Insider Tips: The Unix filesystem tree

Getting Organized


Unix systems organize files in a hierarchical filesystem tree. A system of naming conventions defined in the Filesystem Hierarchy Standard (FHS) helps admins find their way around.

By Marc André Selig

Even a minimal Linux installation writes thousands of files and directories to disk. The rise of different Unix dialects led to a number of completely different designs for organizing files in a meaningful way on disk. For example, some admins named their users' home directories /usr/home/Name, whereas others preferred /Users/Name. A mailbox might be /usr/mail/Name on one machine but /var/spool/mail/Name on another. In this case, diversity was a drawback.

In contrast to Windows, for example, Unix's modular design requires administrators to select a single program for each task from a choice of many possible options and to replace this program with a backwards-compatible upgrade if a new version becomes available. For example, if an admin needs to replace the Mail Transfer Agent (MTA), the new version should be capable of locating and handling existing messages.

Unless you want to define the paths yourself, conforming to standards is a preferred approach. Standardized directory structures also simplify exchanging files between different machines. Some administrators make life easier for themselves by performing major software installations just once. All the machines on the LAN then use a network filesystem such as NFS to mount the program directories. Of course, this only works if critical programs and files are in the same place on each machine.

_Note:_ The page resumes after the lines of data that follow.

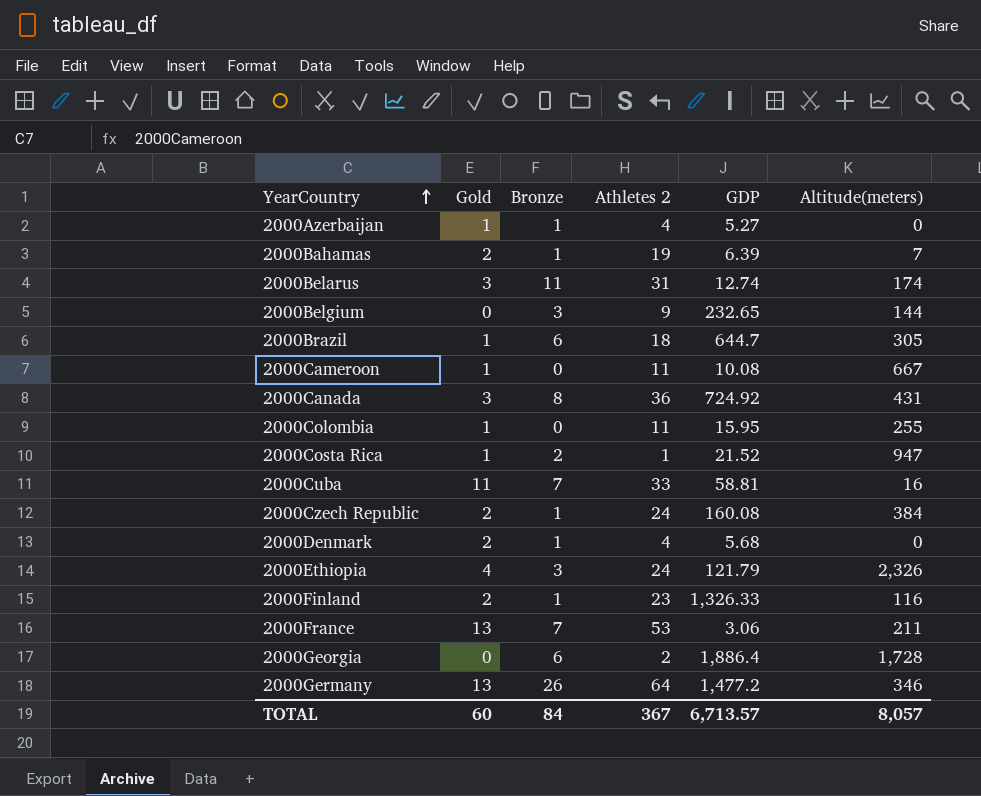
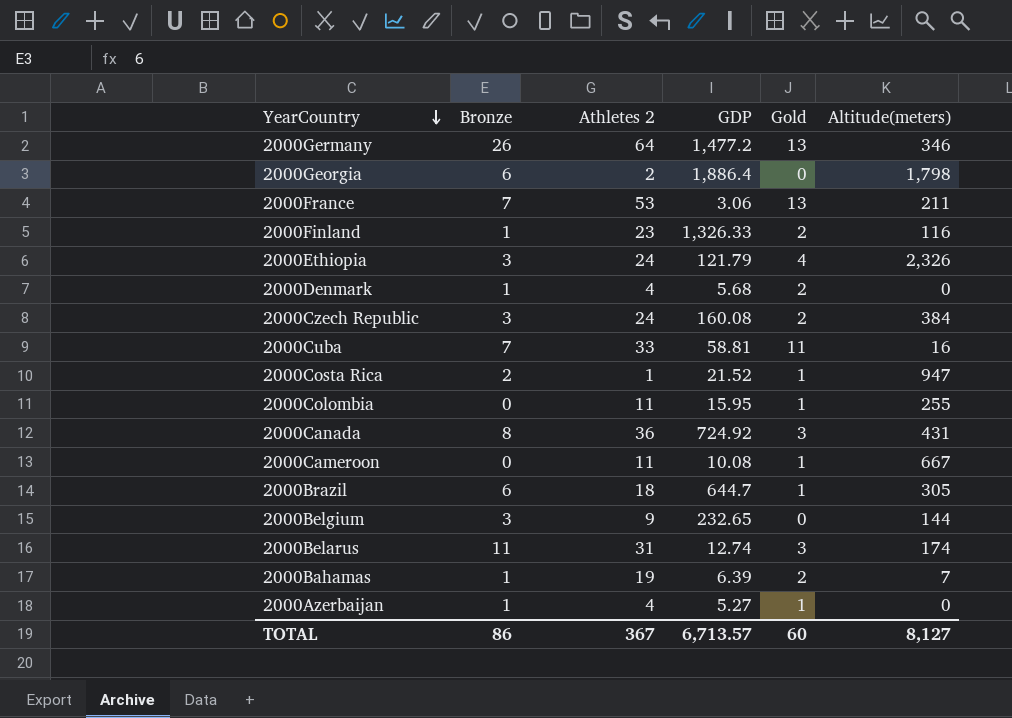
row order: YearCountry ascending -> YearCountry descending
column Gold | position: 2 -> 5
2000Georgia | Altitude(meters): 1,728 -> 1,798
2000Czech Republic | Bronze: 1 -> 3
TOTAL | Bronze: 84 -> 86
TOTAL | Altitude(meters): 8,057 -> 8,127

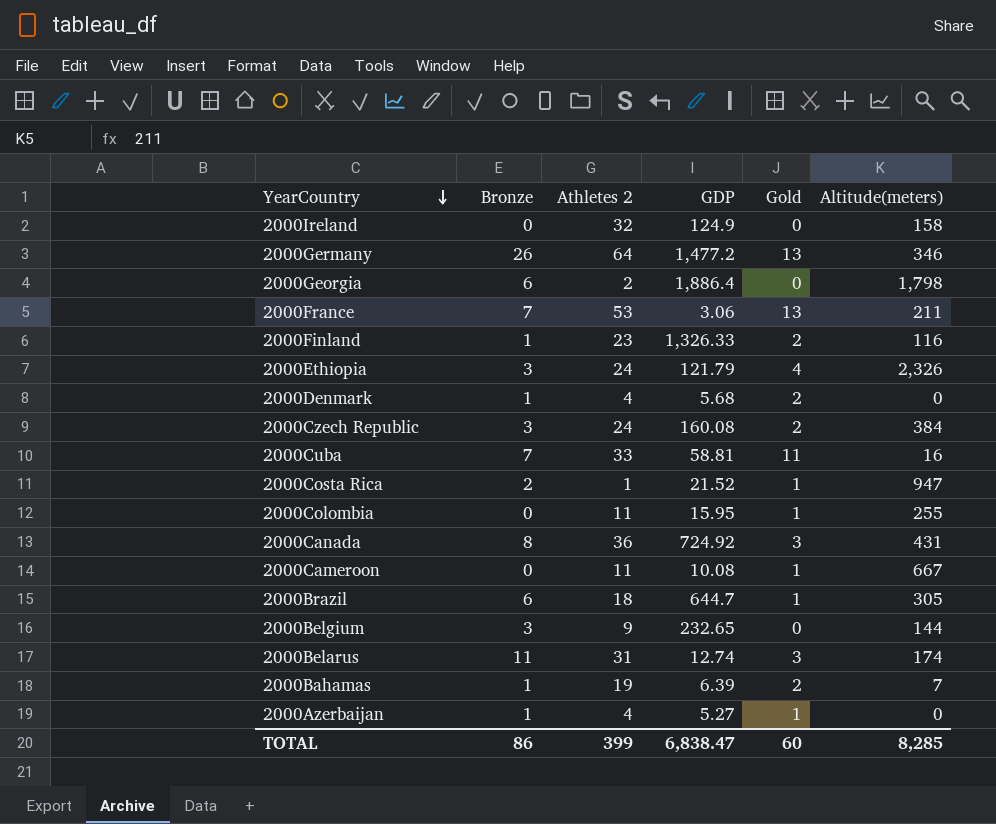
row 2000Ireland: none -> 0 | 32 | 124.9 | 0 | 158
TOTAL | Athletes 2: 367 -> 399
TOTAL | GDP: 6,713.57 -> 6,838.47
TOTAL | Altitude(meters): 8,127 -> 8,285

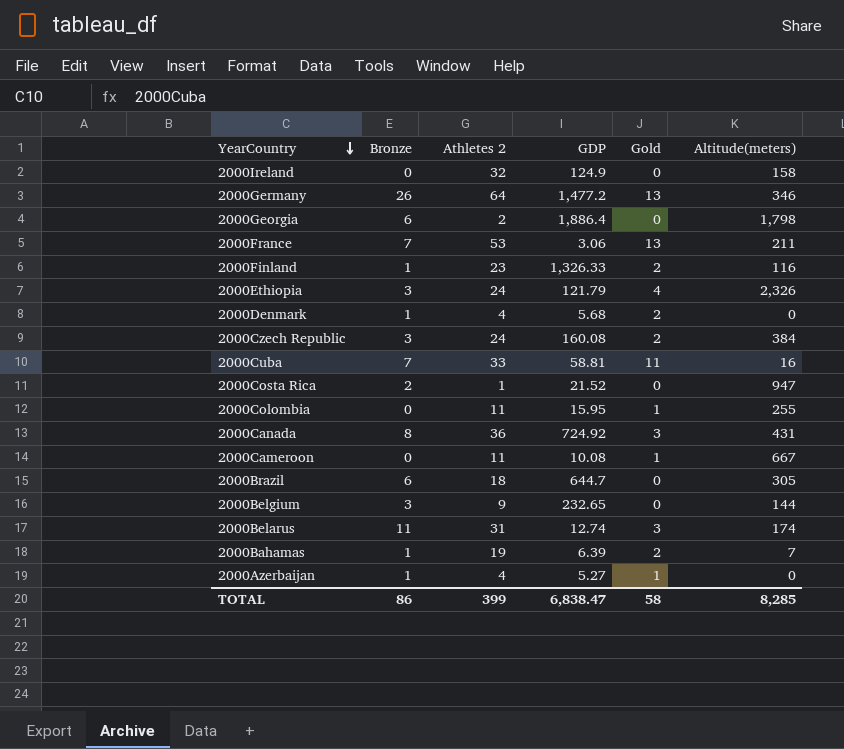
2000Costa Rica | Gold: 1 -> 0
2000Brazil | Gold: 1 -> 0
TOTAL | Gold: 60 -> 58

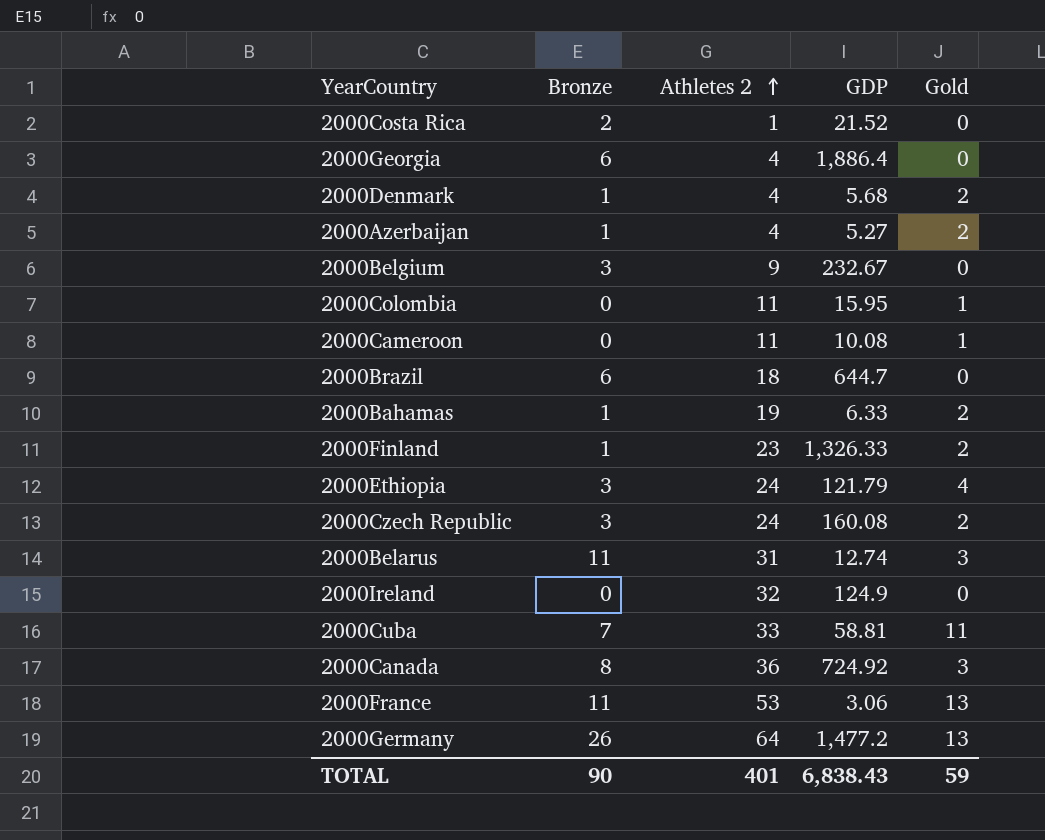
row order: YearCountry descending -> Athletes 2 ascending
column Altitude(meters) | position: 6 -> none
2000Georgia | Athletes 2: 2 -> 4
2000Azerbaijan | Gold: 1 -> 2
2000Belgium | GDP: 232.65 -> 232.67
2000Bahamas | GDP: 6.39 -> 6.33
2000France | Bronze: 7 -> 11
TOTAL | Bronze: 86 -> 90
TOTAL | Athletes 2: 399 -> 401
TOTAL | GDP: 6,838.47 -> 6,838.43
TOTAL | Gold: 58 -> 59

The Linux community started to work on formally standardizing the filesystem as early as the fall of 1993 (before the kernel 1.0 release in March 1994). The idea behind standardizing the filesystem was to be able to port software from any Unix variant to any Linux distribution with the least possible effort. The FSSTND (Filesystem Standard) project followed the Filesystem Hierarchy Standard FHS [1], which is still the standard for all distributions today. Although the FHS specifications provoked arguments in many cases, the mere fact that they existed brought about the standardization that many Linux distributions have come to rely on.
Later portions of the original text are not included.